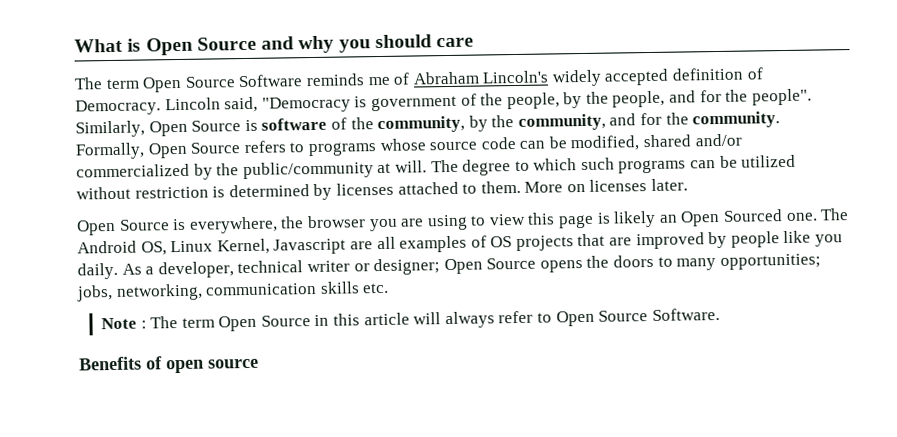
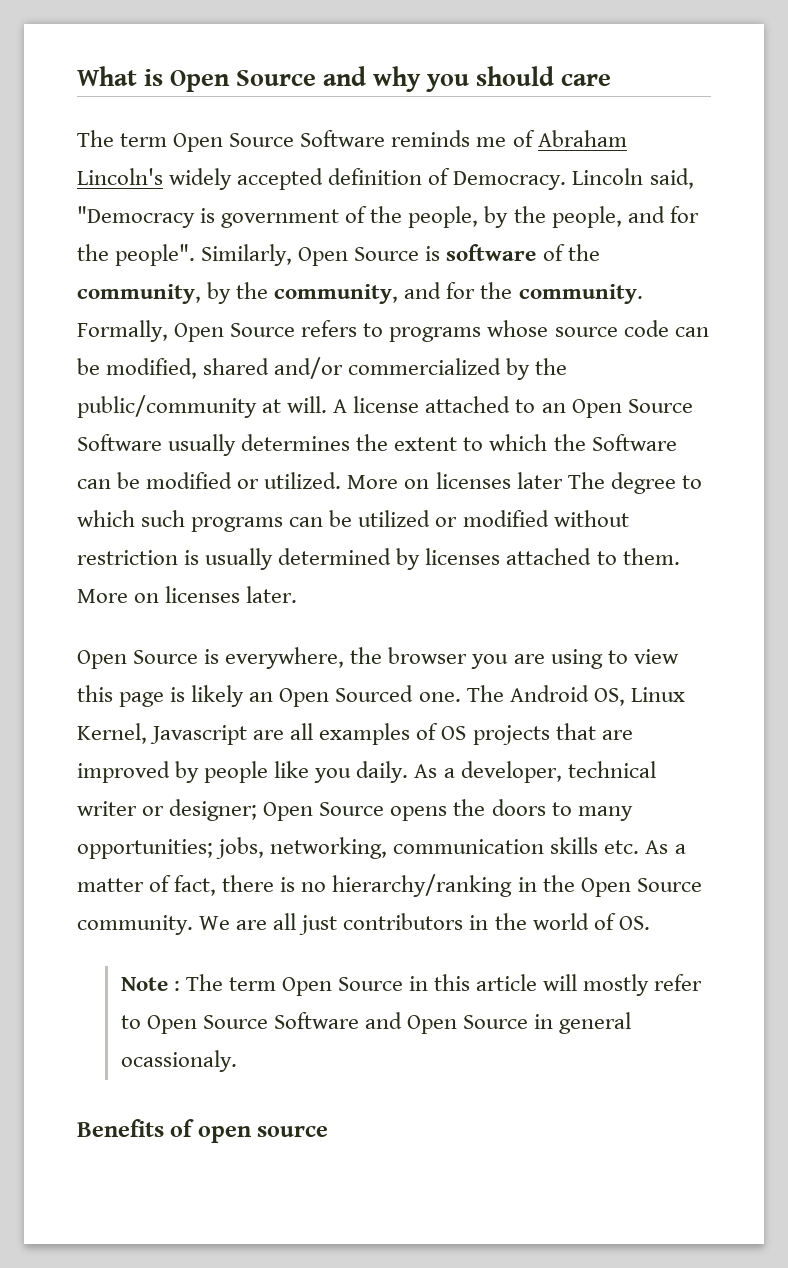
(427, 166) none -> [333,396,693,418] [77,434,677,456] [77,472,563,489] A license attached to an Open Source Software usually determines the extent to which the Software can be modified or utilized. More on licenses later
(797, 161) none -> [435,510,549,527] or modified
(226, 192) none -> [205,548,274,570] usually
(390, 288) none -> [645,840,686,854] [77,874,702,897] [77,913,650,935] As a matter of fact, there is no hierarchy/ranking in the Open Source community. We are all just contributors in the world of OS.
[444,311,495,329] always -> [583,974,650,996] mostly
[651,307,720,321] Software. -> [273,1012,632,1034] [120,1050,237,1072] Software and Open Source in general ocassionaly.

+---+

● **Work to be completed**:
Could you reproduce all of the material exactly? Keep the pictures out of it.

● **The completed task**:
(427, 166) none -> [333,396,693,418] [77,434,677,456] [77,472,563,489] A license attached to an Open Source Software usually determines the extent to which the Software can be modified or utilized. More on licenses later
(797, 161) none -> [435,510,549,527] or modified
(226, 192) none -> [205,548,274,570] usually
(390, 288) none -> [645,840,686,854] [77,874,702,897] [77,913,650,935] As a matter of fact, there is no hierarchy/ranking in the Open Source community. We are all just contributors in the world of OS.
[444,311,495,329] always -> [583,974,650,996] mostly
[651,307,720,321] Software. -> [273,1012,632,1034] [120,1050,237,1072] Software and Open Source in general ocassionaly.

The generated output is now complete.